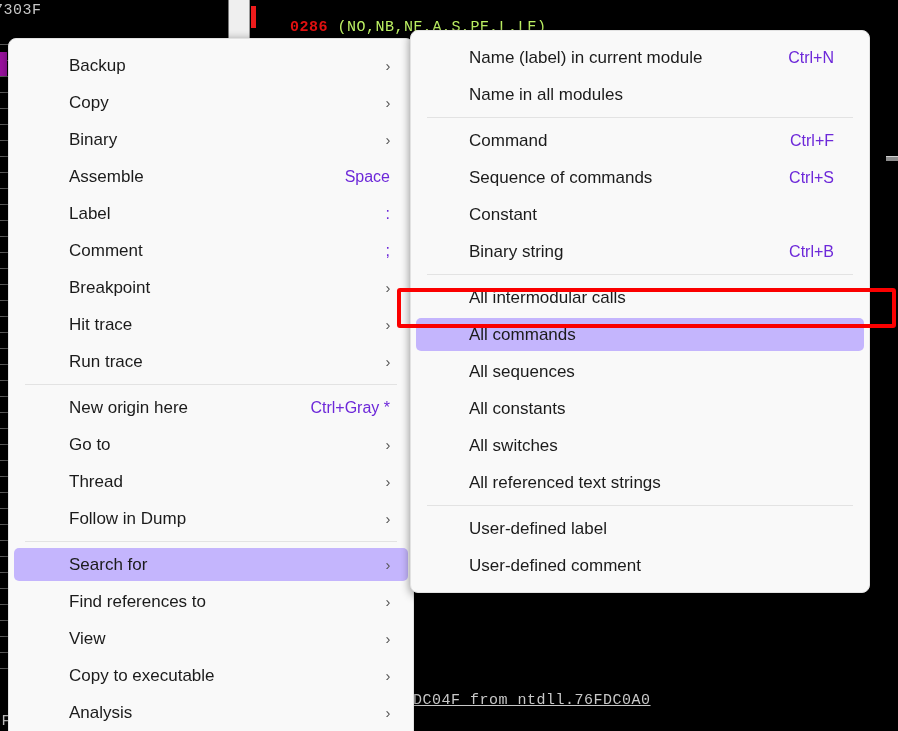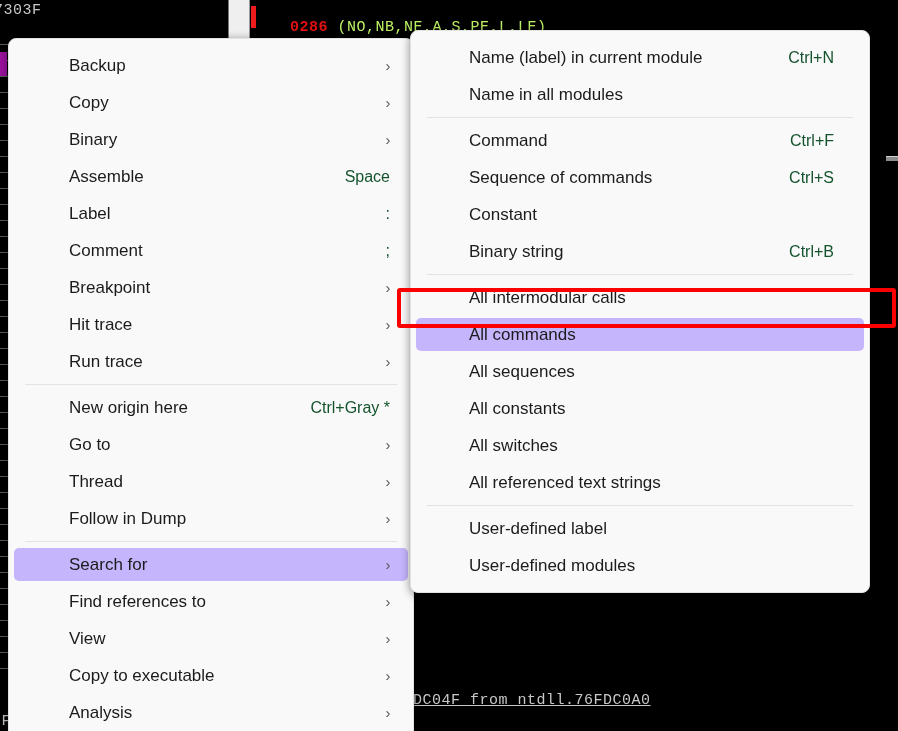--- a/index.html
+++ b/index.html
@@ -65,7 +65,7 @@
   }
   .mi .lbl{flex:0 0 auto;}
   .mi .spacer{flex:1 1 auto;}
-  .mi .accel{color:#14532d;font-size:16px;padding-right:4px;}
+  .mi .accel{color:#6d28d9;font-size:16px;padding-right:4px;}
   .mi .chev{
     color:#555;font-size:15px;width:12px;text-align:center;
     display:inline-block;

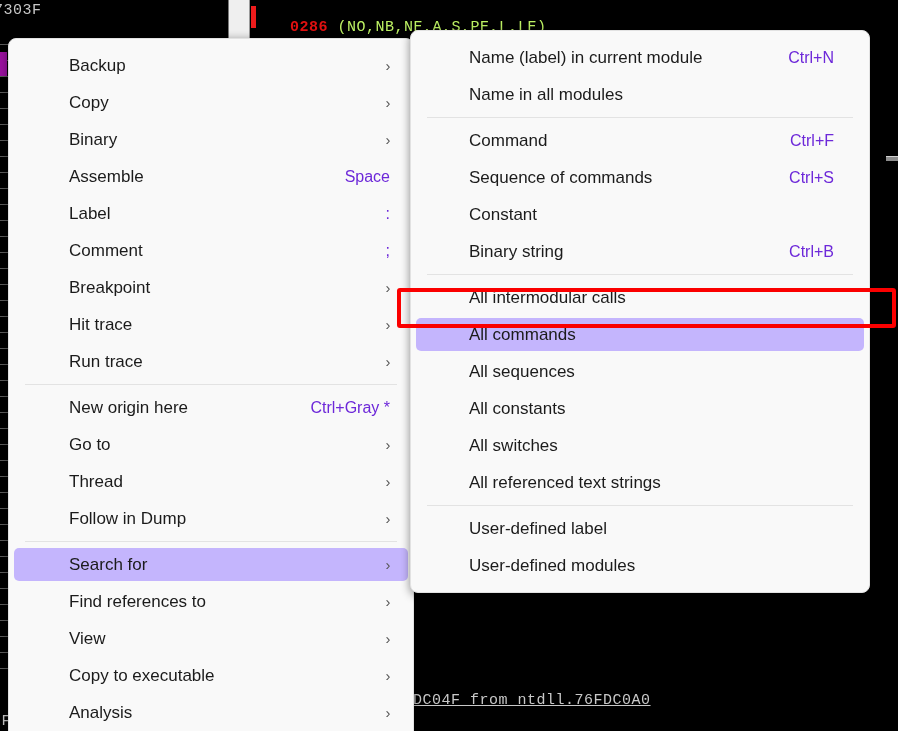--- a/index.html
+++ b/index.html
@@ -315,7 +315,7 @@
       <span class="spacer"></span>
     </div>
     <div class="mi">
-      <span class="lbl">User-defined modules</span>
+      <span class="lbl">User-defined comment</span>
       <span class="spacer"></span>
     </div>
   </div>

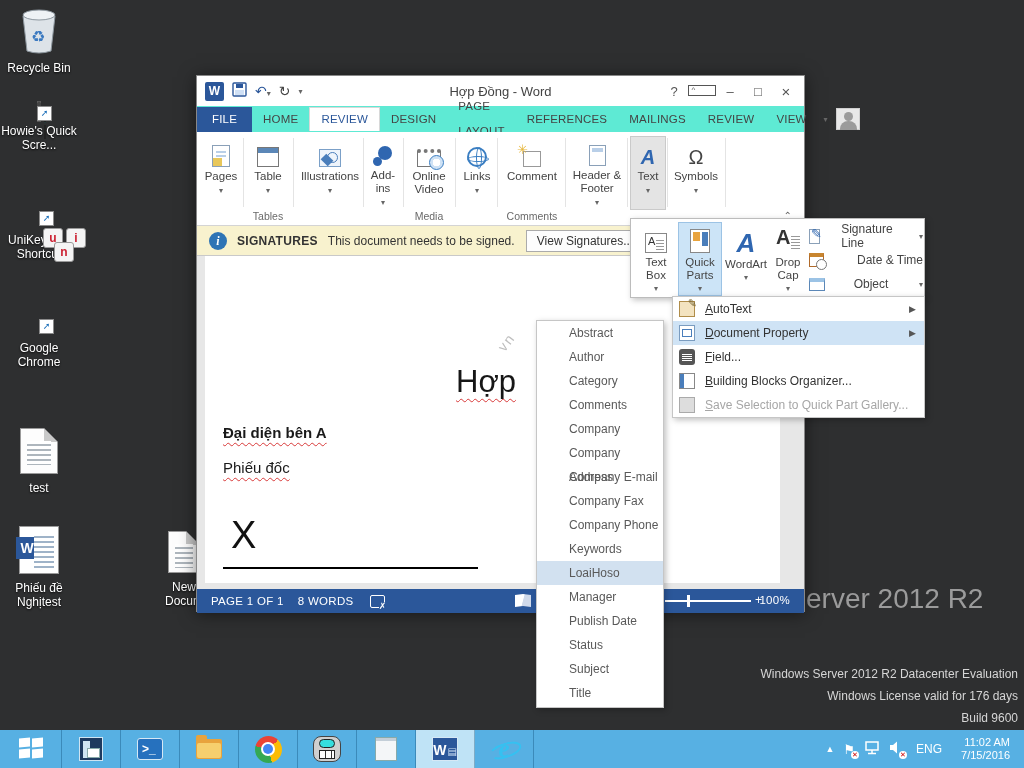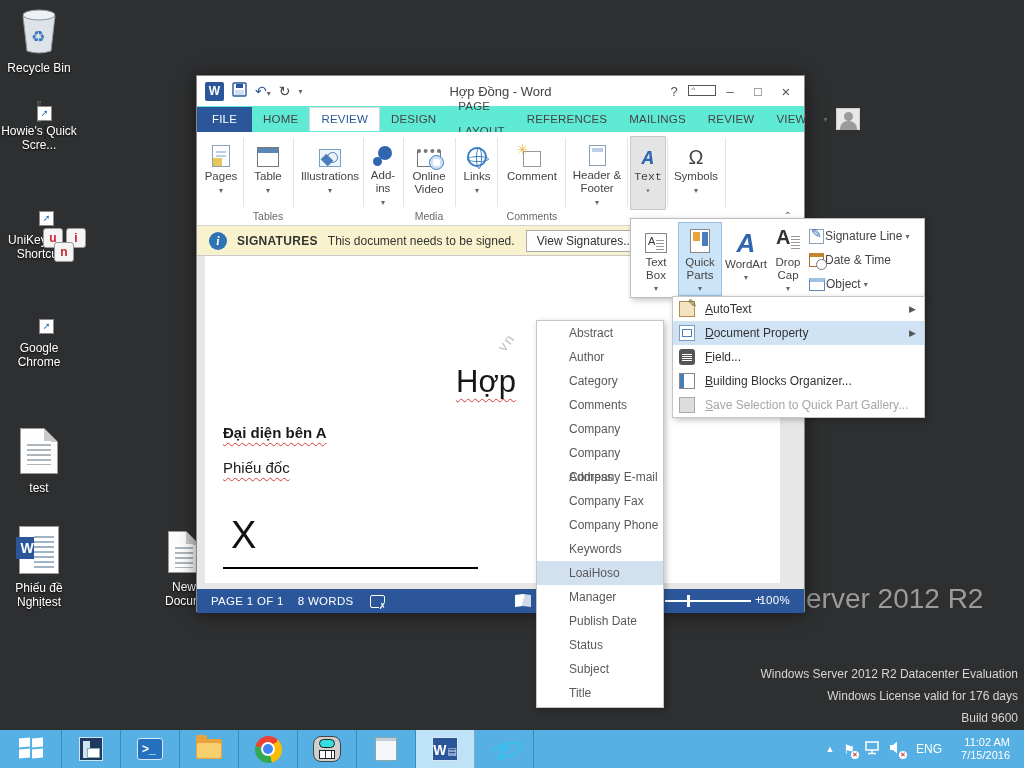--- a/index.html
+++ b/index.html
@@ -90,7 +90,7 @@
     font-size:11.5px; color:#444; line-height:13px; text-align:center; cursor:default; }
   .rbtn .ric { height:30px; display:flex; align-items:flex-end; justify-content:center; margin-bottom:3px; }
   .rbtn .dd::after { content:"▾"; display:block; font-size:8px; color:#666; margin-top:1px; }
-  .rbtn.pressed { background:#e4e4e4; outline:1px solid #cacaca; padding:0 2px;font-family:Liberation Mono, monospace; }
+  .rbtn.pressed { background:#e4e4e4; outline:1px solid #cacaca; padding:0 2px; }
   .gcap { position:absolute; bottom:3px; font-size:10.5px; color:#6a6a6a; text-align:center; }
   .vsep { position:absolute; top:6px; bottom:18px; width:1px; background:#e4e4e4; }
   .collapse { position:absolute; right:12px; bottom:4px; font-size:10px; color:#666; }

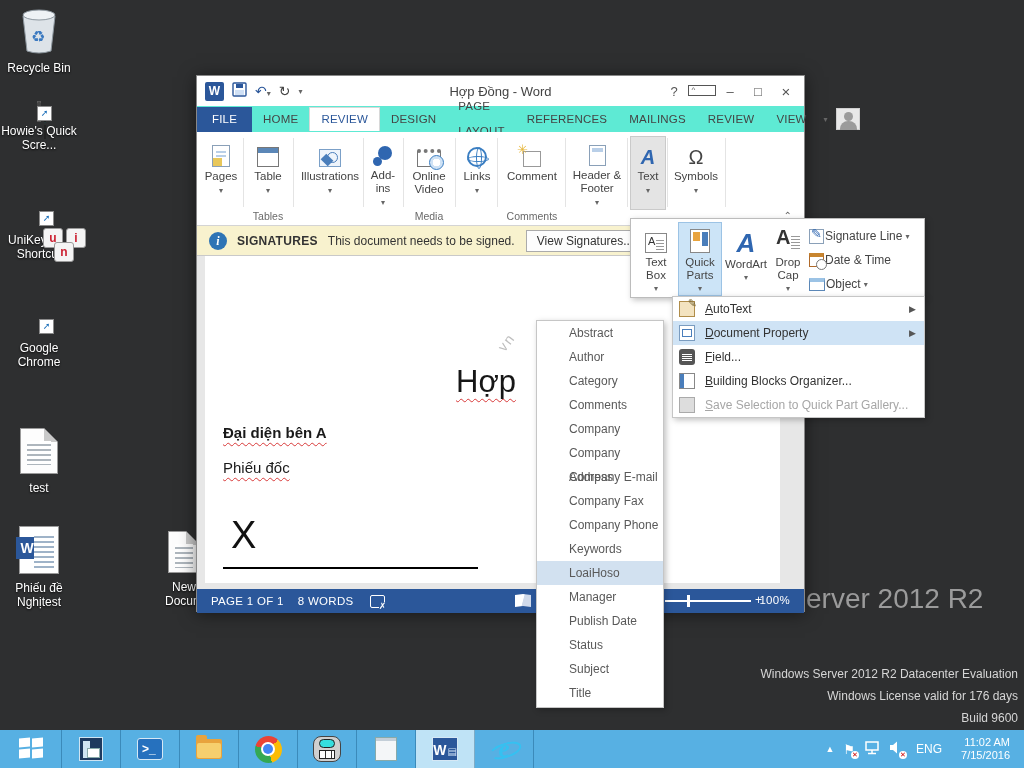--- a/index.html
+++ b/index.html
@@ -179,8 +179,8 @@
   .mi-dc::before { content:"A"; position:absolute; left:0; top:0; font-size:20px; font-weight:bold; }
   .mi-dc::after { content:""; position:absolute; right:0; top:3px; width:9px; height:16px;
     background:repeating-linear-gradient(#fff 0 2px,#999 2px 3px); }
-  .prow { position:absolute; left:178px; width:114px; height:24px; display:flex; align-items:center; gap:1px;
-    font-size:12px; color:#444; cursor:default; }
+  .prow { position:absolute; left:178px; width:114px; height:24px; display:flex; align-items:center; gap:21px;
+    font-size:12px; color:#444; cursor:default;justify-content:space-between; }
   .prow .dd2 { font-size:8px; color:#666; margin-left:2px; }
   .mi-sig { width:15px; height:15px; border:1px solid #8aa0b8; background:#fff; }
   .mi-sig::after { content:"✎"; position:absolute; left:1px; top:-4px; color:#2f66b0; font-size:13px; }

• [Task instructions] Which of the lines above carry the string "outline"? Copy every one.

• [Exercise solution]
-  .rbtn.pressed { background:#e4e4e4; outline:1px solid #cacaca; padding:0 2px;font-family:Liberation Mono, monospace; }
+  .rbtn.pressed { background:#e4e4e4; outline:1px solid #cacaca; padding:0 2px; }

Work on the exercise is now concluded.